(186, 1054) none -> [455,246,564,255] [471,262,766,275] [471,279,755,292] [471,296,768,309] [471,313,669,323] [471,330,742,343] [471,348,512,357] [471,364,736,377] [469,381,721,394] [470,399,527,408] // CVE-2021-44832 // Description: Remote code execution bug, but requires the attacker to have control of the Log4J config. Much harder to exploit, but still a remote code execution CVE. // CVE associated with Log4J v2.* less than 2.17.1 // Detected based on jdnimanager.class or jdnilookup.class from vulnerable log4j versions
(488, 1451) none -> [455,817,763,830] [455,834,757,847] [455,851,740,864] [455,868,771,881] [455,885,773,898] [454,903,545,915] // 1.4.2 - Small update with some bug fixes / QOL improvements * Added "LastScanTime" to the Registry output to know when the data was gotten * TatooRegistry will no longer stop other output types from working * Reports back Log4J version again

========

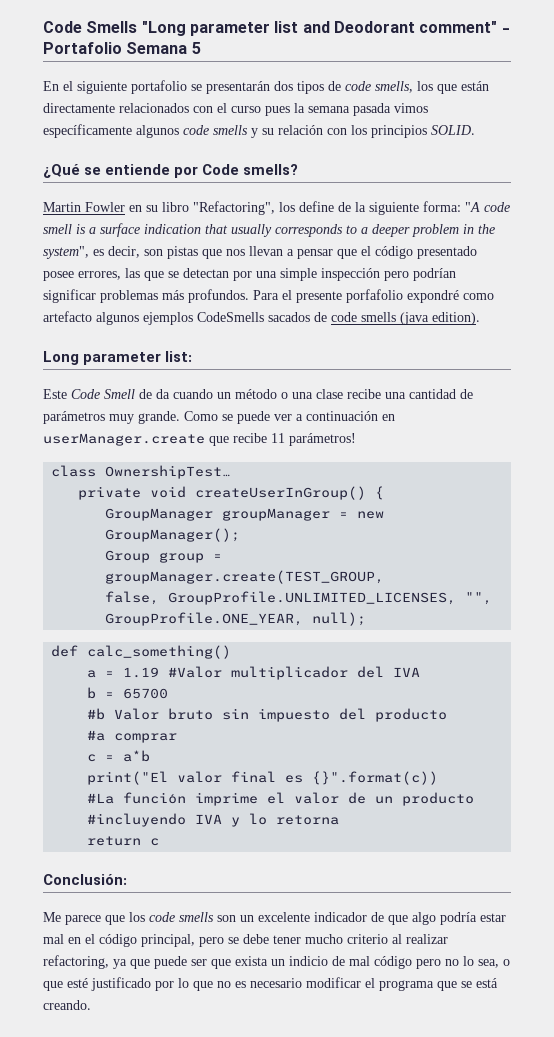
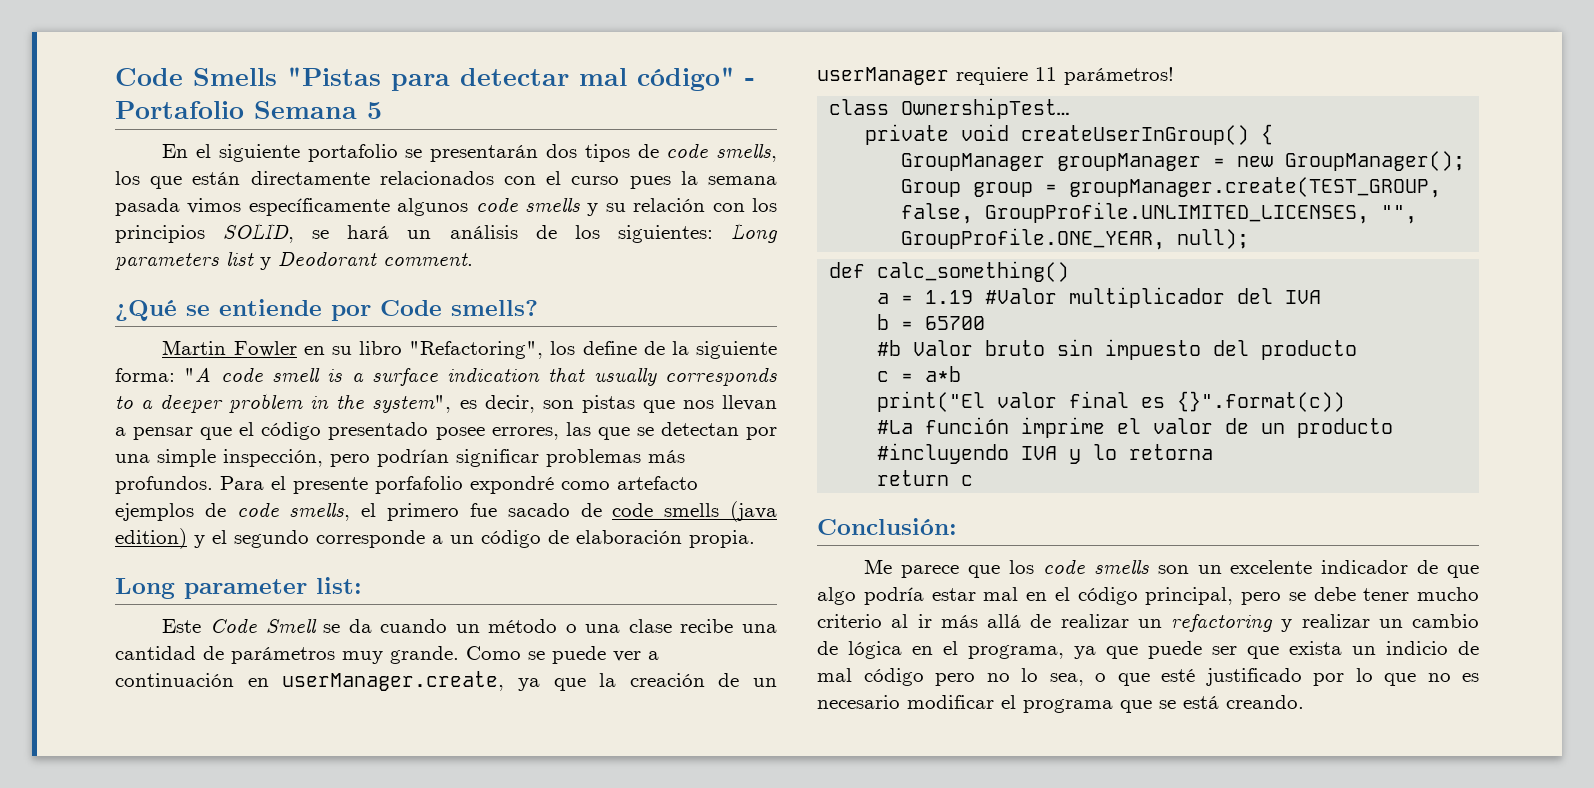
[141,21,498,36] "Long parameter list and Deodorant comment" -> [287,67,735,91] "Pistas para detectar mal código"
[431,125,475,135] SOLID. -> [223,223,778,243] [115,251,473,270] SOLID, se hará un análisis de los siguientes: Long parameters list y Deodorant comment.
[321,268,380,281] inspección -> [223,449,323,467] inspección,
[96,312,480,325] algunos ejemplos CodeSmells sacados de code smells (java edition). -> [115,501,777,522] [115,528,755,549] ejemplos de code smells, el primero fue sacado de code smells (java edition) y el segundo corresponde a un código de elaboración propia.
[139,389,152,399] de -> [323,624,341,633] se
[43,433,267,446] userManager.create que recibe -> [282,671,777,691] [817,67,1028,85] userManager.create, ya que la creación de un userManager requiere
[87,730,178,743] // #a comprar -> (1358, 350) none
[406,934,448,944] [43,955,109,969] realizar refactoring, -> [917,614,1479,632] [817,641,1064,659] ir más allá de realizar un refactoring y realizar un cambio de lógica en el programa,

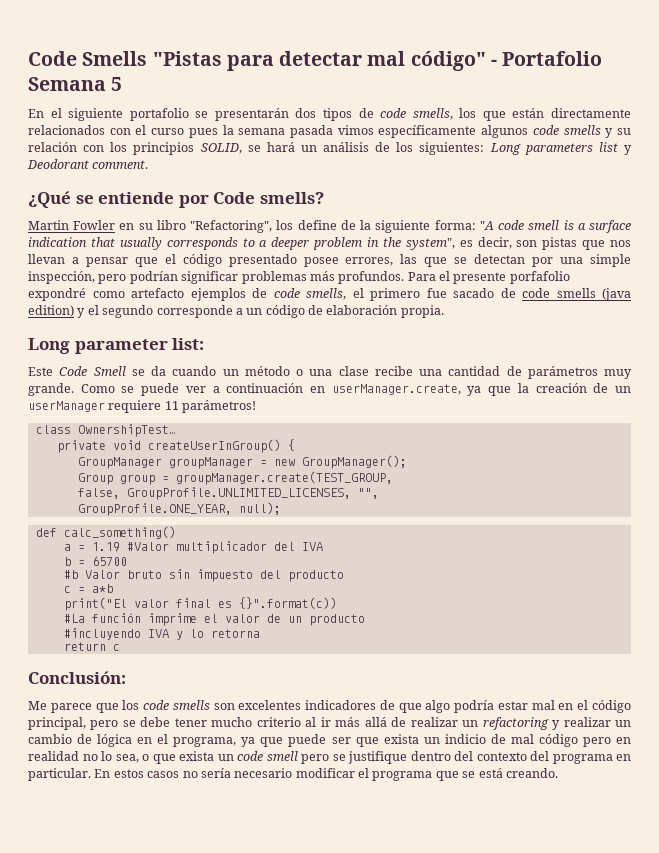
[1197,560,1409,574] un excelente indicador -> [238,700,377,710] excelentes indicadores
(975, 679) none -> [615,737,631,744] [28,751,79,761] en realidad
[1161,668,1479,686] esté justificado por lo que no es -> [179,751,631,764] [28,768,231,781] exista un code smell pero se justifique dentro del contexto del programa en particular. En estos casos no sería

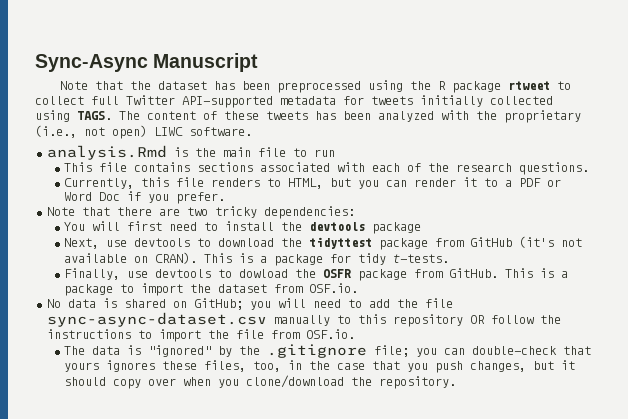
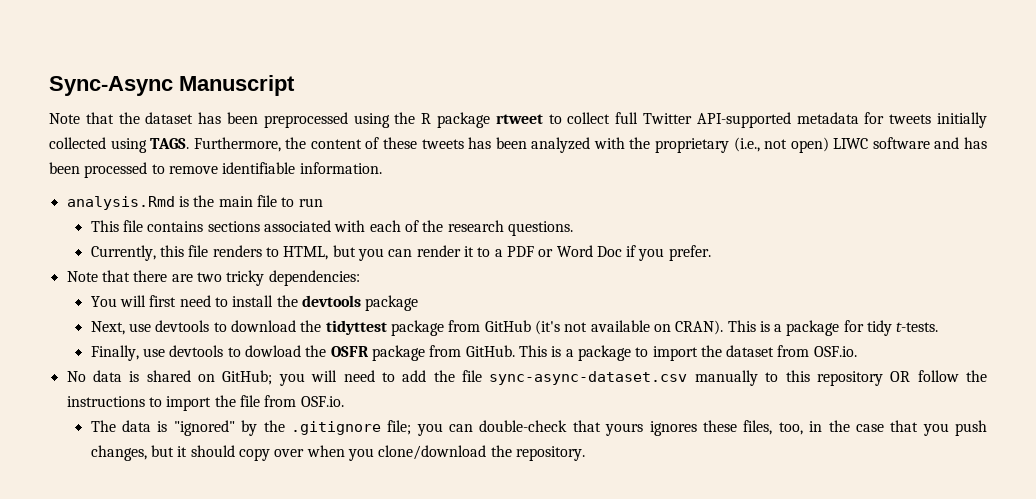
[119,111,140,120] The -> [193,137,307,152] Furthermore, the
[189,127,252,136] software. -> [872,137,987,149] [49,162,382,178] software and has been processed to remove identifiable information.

========

● Instructions for the task
From the records above, copy out the line with "(186, 1054) none", the line with "(488, 1451) none", and every line between them, word for word.

● Reply to the task
(186, 1054) none -> [455,246,564,255] [471,262,766,275] [471,279,755,292] [471,296,768,309] [471,313,669,323] [471,330,742,343] [471,348,512,357] [471,364,736,377] [469,381,721,394] [470,399,527,408] // CVE-2021-44832 // Description: Remote code execution bug, but requires the attacker to have control of the Log4J config. Much harder to exploit, but still a remote code execution CVE. // CVE associated with Log4J v2.* less than 2.17.1 // Detected based on jdnimanager.class or jdnilookup.class from vulnerable log4j versions
(488, 1451) none -> [455,817,763,830] [455,834,757,847] [455,851,740,864] [455,868,771,881] [455,885,773,898] [454,903,545,915] // 1.4.2 - Small update with some bug fixes / QOL improvements * Added "LastScanTime" to the Registry output to know when the data was gotten * TatooRegistry will no longer stop other output types from working * Reports back Log4J version again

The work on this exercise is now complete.